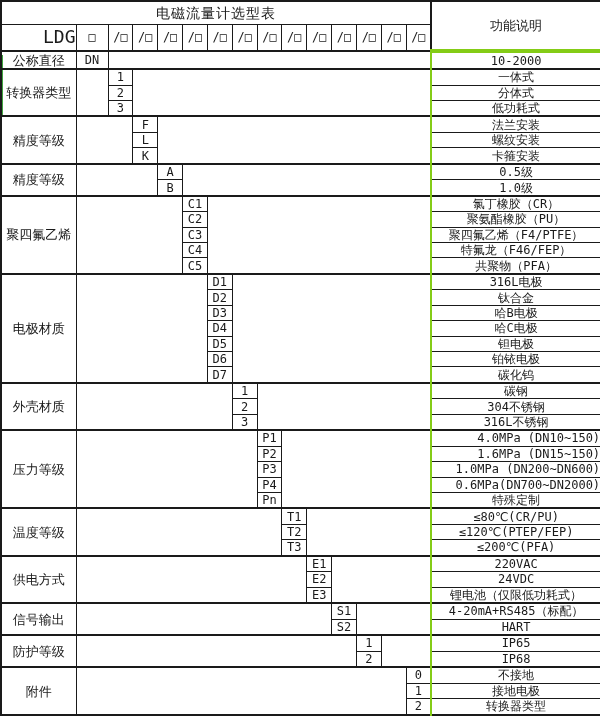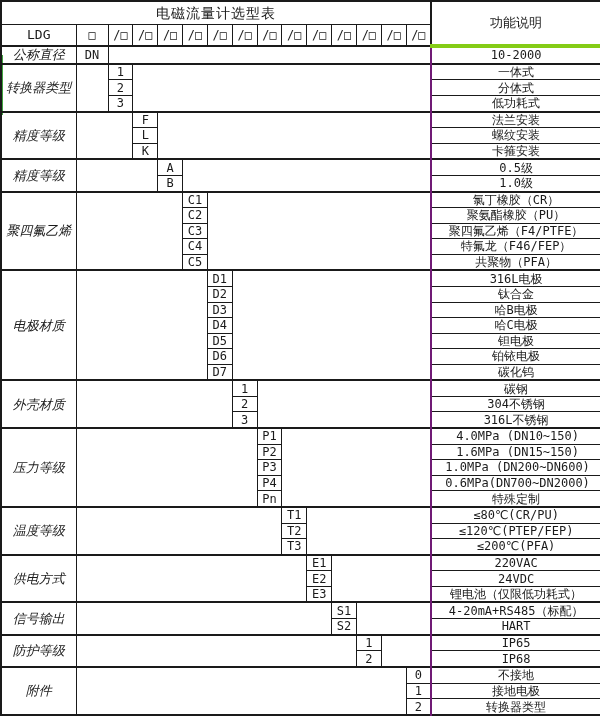"LDG" td.ldg-label { font-size: 13px -> 18px; text-align: center -> right }
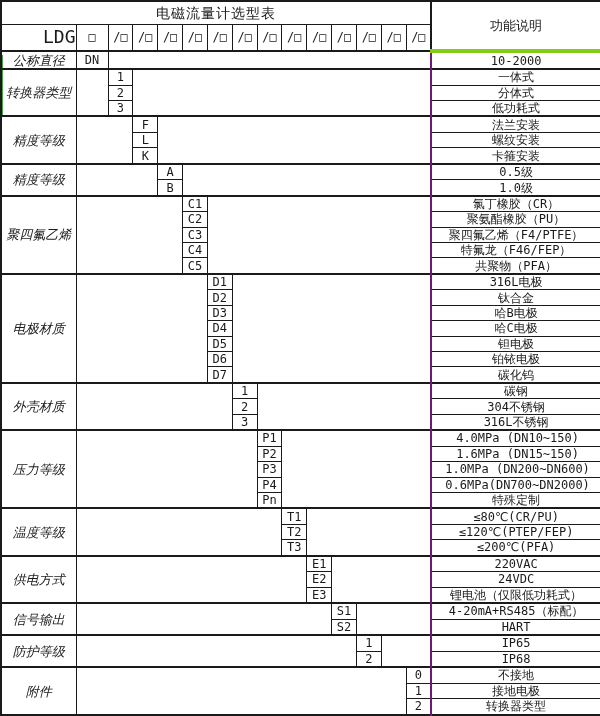"公称直径" td.cat { font-style: italic -> none }
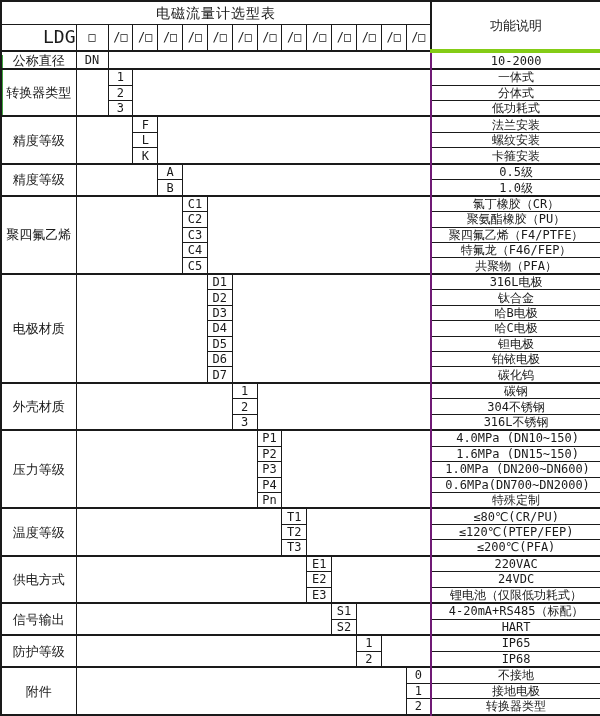"10-2000" td.fn { border-left: 2px solid #701a75 -> 2px solid #84cc16 }
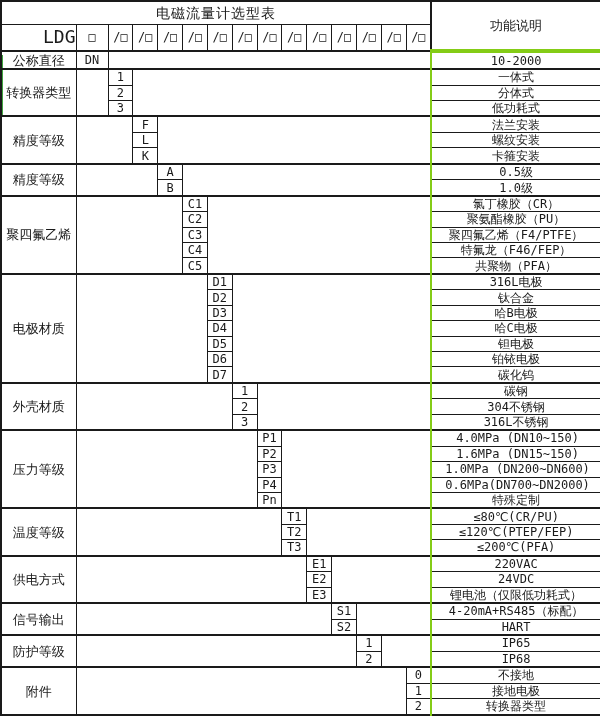"4.0MPa (DN10~150)" td.fn.left { text-align: center -> right }
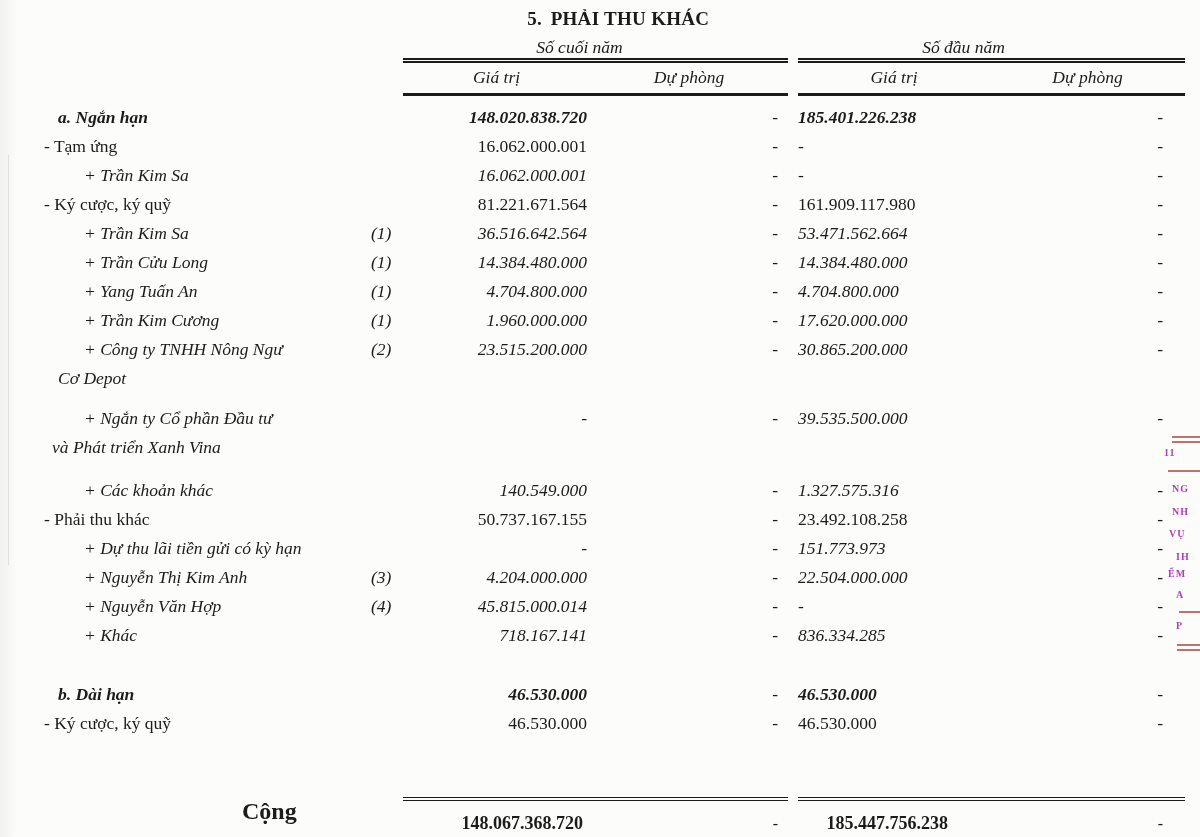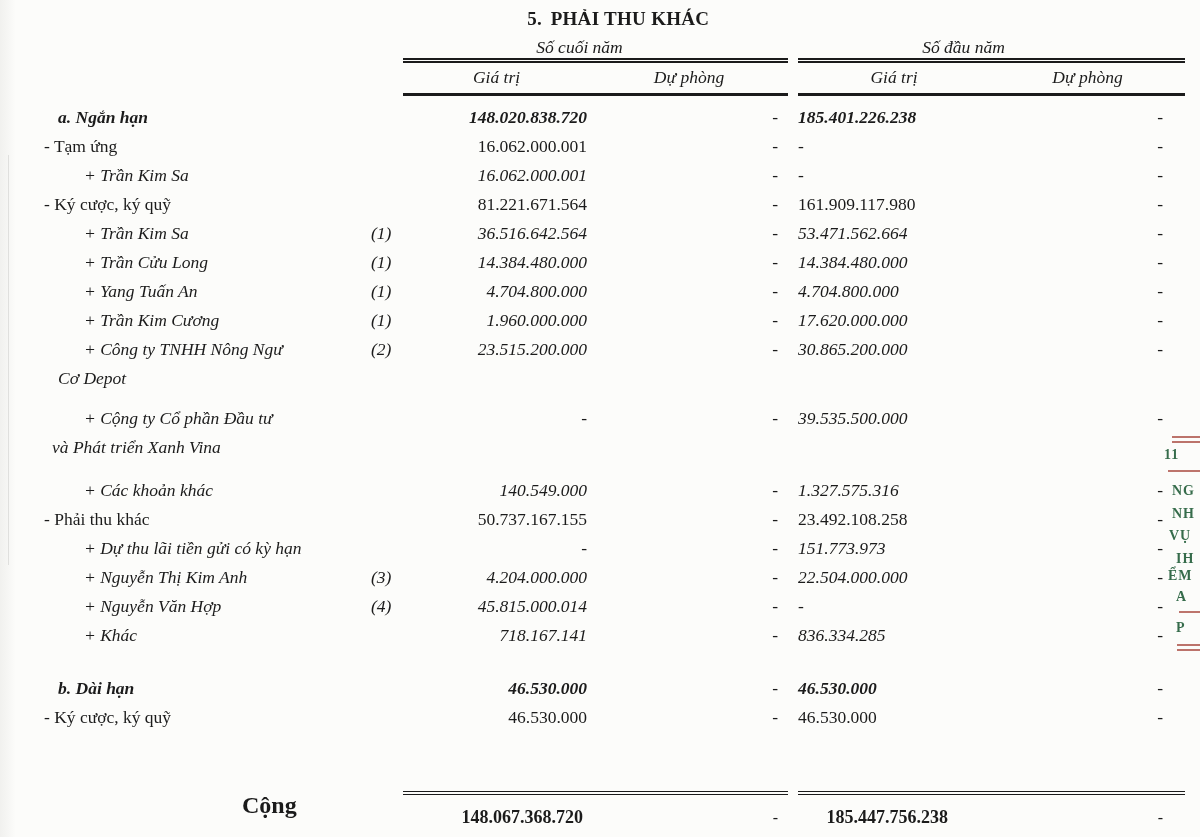"+ Cộng ty Cổ phần" div.l1 { text: Cộng -> Ngắn }
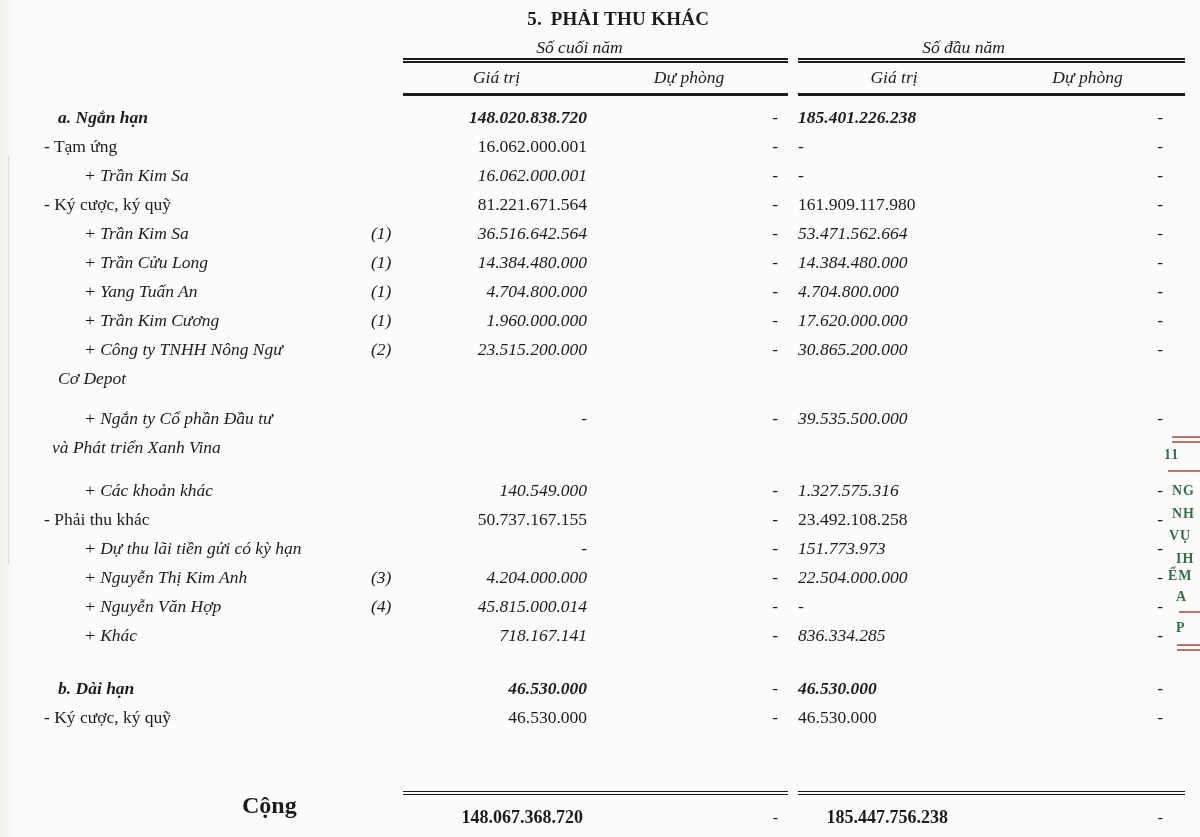"11" .stamp { color: #14532d -> #a21caf; font-size: 14px -> 10px }
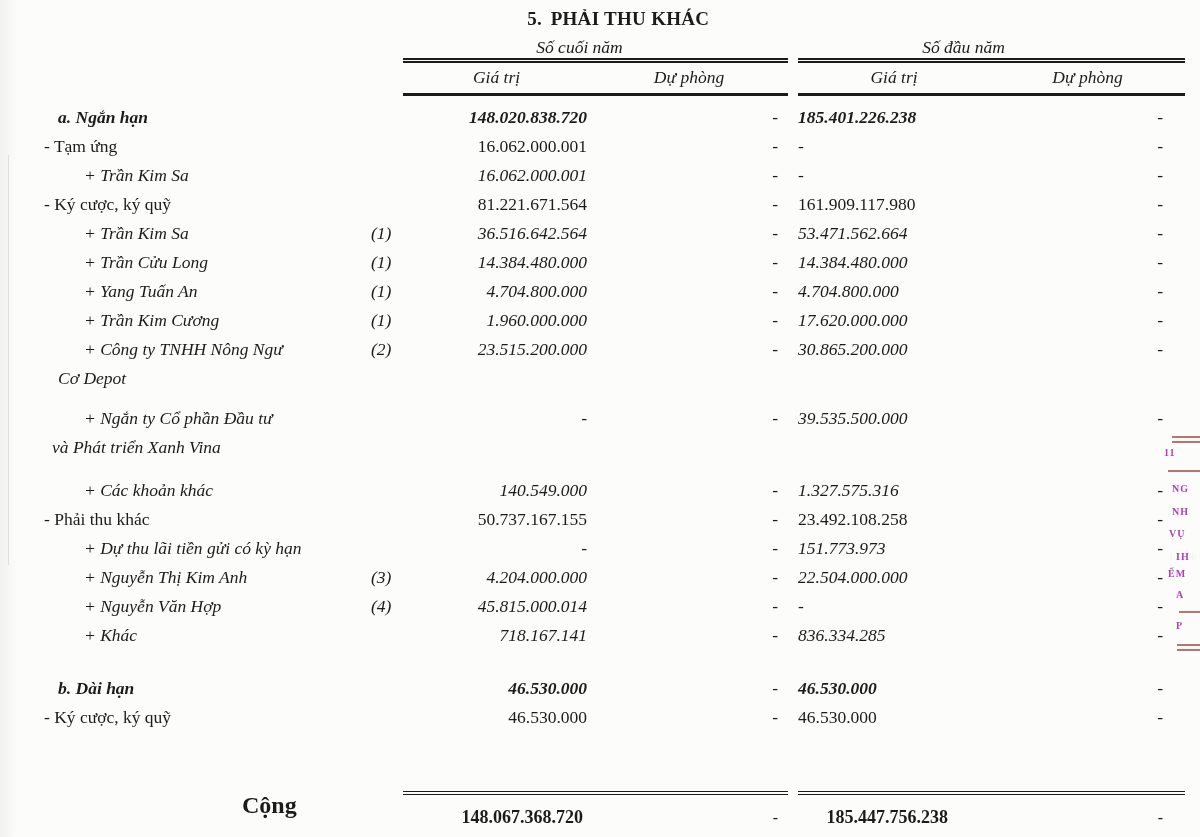"b. Dài hạn" div.grid { margin-top: 24px -> 30px }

### Work to complete
All of the data should be returned word for word, with each picture left out.

### Response to this exercise
"LDG" td.ldg-label { font-size: 13px -> 18px; text-align: center -> right }
"公称直径" td.cat { font-style: italic -> none }
"10-2000" td.fn { border-left: 2px solid #701a75 -> 2px solid #84cc16 }
"4.0MPa (DN10~150)" td.fn.left { text-align: center -> right }
"+ Cộng ty Cổ phần" div.l1 { text: Cộng -> Ngắn }
"11" .stamp { color: #14532d -> #a21caf; font-size: 14px -> 10px }
"b. Dài hạn" div.grid { margin-top: 24px -> 30px }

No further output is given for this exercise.